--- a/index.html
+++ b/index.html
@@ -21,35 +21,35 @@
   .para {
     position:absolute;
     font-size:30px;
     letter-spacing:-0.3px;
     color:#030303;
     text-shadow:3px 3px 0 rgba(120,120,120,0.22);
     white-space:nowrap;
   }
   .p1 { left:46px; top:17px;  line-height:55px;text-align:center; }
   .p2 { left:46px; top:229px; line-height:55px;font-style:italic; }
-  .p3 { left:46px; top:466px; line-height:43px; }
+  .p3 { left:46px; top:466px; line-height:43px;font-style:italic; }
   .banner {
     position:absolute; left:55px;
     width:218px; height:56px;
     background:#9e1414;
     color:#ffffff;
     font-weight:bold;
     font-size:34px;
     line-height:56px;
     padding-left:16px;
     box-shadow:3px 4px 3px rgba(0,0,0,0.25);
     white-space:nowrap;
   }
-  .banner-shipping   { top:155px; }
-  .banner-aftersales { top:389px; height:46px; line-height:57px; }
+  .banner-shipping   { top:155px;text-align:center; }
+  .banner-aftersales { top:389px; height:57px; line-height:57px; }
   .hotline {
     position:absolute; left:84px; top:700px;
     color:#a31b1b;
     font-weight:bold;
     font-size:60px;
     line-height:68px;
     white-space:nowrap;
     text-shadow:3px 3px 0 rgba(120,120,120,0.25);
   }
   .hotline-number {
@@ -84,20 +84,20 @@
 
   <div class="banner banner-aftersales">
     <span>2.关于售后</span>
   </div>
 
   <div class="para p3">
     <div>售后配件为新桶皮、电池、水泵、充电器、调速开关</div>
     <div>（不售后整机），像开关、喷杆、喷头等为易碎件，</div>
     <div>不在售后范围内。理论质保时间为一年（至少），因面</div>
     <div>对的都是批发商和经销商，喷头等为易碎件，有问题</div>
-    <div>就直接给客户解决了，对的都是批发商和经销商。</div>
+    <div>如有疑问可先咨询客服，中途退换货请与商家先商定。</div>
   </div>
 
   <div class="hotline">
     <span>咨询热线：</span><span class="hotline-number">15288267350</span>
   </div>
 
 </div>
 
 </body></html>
============
=== Activity ===
Quote only the lines from the one containing "<div>（不售后整机），像开关、喷杆、喷头等为易碎件，</div>" through the final line of the records, with both ends included.

=== Answer to this problem ===
     <div>（不售后整机），像开关、喷杆、喷头等为易碎件，</div>
     <div>不在售后范围内。理论质保时间为一年（至少），因面</div>
     <div>对的都是批发商和经销商，喷头等为易碎件，有问题</div>
-    <div>就直接给客户解决了，对的都是批发商和经销商。</div>
+    <div>如有疑问可先咨询客服，中途退换货请与商家先商定。</div>
   </div>
 
   <div class="hotline">
     <span>咨询热线：</span><span class="hotline-number">15288267350</span>
   </div>
 
 </div>
 
 </body></html>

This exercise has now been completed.